#### [Problem to work on]
From the line that contains "Mono, monospace ->" through the line that contains "html: <div> <div>", output every line of the listing below exactly and leave out all the rest.

#### [Records to use]
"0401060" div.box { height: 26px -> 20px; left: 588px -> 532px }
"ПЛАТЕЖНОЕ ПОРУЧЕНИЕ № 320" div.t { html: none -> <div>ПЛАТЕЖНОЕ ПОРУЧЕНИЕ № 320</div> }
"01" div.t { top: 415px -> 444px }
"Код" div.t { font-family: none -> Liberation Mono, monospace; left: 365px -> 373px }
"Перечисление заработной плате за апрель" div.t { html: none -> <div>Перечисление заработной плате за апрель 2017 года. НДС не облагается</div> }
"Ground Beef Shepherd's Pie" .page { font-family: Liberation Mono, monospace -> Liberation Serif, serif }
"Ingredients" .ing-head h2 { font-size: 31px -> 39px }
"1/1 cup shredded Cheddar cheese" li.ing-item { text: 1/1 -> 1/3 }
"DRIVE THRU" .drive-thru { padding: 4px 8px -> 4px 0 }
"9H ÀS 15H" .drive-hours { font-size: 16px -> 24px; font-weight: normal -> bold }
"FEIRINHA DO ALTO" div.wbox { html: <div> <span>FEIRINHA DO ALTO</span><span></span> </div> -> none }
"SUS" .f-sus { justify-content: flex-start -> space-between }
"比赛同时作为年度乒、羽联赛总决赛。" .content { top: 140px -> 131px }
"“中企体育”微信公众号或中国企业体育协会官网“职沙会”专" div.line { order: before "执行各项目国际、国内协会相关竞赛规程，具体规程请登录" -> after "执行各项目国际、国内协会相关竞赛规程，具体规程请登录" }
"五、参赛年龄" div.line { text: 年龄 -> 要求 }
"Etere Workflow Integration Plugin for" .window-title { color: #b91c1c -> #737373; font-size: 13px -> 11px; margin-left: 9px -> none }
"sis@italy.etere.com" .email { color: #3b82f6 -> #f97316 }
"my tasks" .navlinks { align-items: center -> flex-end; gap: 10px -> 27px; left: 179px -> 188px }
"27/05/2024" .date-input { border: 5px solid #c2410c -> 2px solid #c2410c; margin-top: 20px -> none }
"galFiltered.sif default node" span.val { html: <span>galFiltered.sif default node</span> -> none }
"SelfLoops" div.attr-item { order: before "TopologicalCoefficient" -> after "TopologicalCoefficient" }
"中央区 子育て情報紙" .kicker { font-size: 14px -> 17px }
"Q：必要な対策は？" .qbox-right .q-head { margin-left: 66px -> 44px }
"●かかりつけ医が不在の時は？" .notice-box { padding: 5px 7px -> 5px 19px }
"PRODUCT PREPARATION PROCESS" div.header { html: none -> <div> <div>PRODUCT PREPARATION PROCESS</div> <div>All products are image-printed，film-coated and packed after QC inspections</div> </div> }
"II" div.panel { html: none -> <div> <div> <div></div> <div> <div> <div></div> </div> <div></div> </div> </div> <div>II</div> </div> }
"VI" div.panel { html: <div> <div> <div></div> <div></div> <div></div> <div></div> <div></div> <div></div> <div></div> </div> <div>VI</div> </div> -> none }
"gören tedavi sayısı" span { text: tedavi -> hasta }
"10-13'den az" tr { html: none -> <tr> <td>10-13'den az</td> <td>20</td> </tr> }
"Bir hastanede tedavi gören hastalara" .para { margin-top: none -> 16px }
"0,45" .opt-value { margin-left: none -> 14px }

#### [Exercise answer]
"Ground Beef Shepherd's Pie" .page { font-family: Liberation Mono, monospace -> Liberation Serif, serif }
"Ingredients" .ing-head h2 { font-size: 31px -> 39px }
"1/1 cup shredded Cheddar cheese" li.ing-item { text: 1/1 -> 1/3 }
"DRIVE THRU" .drive-thru { padding: 4px 8px -> 4px 0 }
"9H ÀS 15H" .drive-hours { font-size: 16px -> 24px; font-weight: normal -> bold }
"FEIRINHA DO ALTO" div.wbox { html: <div> <span>FEIRINHA DO ALTO</span><span></span> </div> -> none }
"SUS" .f-sus { justify-content: flex-start -> space-between }
"比赛同时作为年度乒、羽联赛总决赛。" .content { top: 140px -> 131px }
"“中企体育”微信公众号或中国企业体育协会官网“职沙会”专" div.line { order: before "执行各项目国际、国内协会相关竞赛规程，具体规程请登录" -> after "执行各项目国际、国内协会相关竞赛规程，具体规程请登录" }
"五、参赛年龄" div.line { text: 年龄 -> 要求 }
"Etere Workflow Integration Plugin for" .window-title { color: #b91c1c -> #737373; font-size: 13px -> 11px; margin-left: 9px -> none }
"sis@italy.etere.com" .email { color: #3b82f6 -> #f97316 }
"my tasks" .navlinks { align-items: center -> flex-end; gap: 10px -> 27px; left: 179px -> 188px }
"27/05/2024" .date-input { border: 5px solid #c2410c -> 2px solid #c2410c; margin-top: 20px -> none }
"galFiltered.sif default node" span.val { html: <span>galFiltered.sif default node</span> -> none }
"SelfLoops" div.attr-item { order: before "TopologicalCoefficient" -> after "TopologicalCoefficient" }
"中央区 子育て情報紙" .kicker { font-size: 14px -> 17px }
"Q：必要な対策は？" .qbox-right .q-head { margin-left: 66px -> 44px }
"●かかりつけ医が不在の時は？" .notice-box { padding: 5px 7px -> 5px 19px }
"PRODUCT PREPARATION PROCESS" div.header { html: none -> <div> <div>PRODUCT PREPARATION PROCESS</div> <div>All products are image-printed，film-coated and packed after QC inspections</div> </div> }
"II" div.panel { html: none -> <div> <div> <div></div> <div> <div> <div></div> </div> <div></div> </div> </div> <div>II</div> </div> }
"VI" div.panel { html: <div> <div> <div></div> <div></div> <div></div> <div></div> <div></div> <div></div> <div></div> </div> <div>VI</div> </div> -> none }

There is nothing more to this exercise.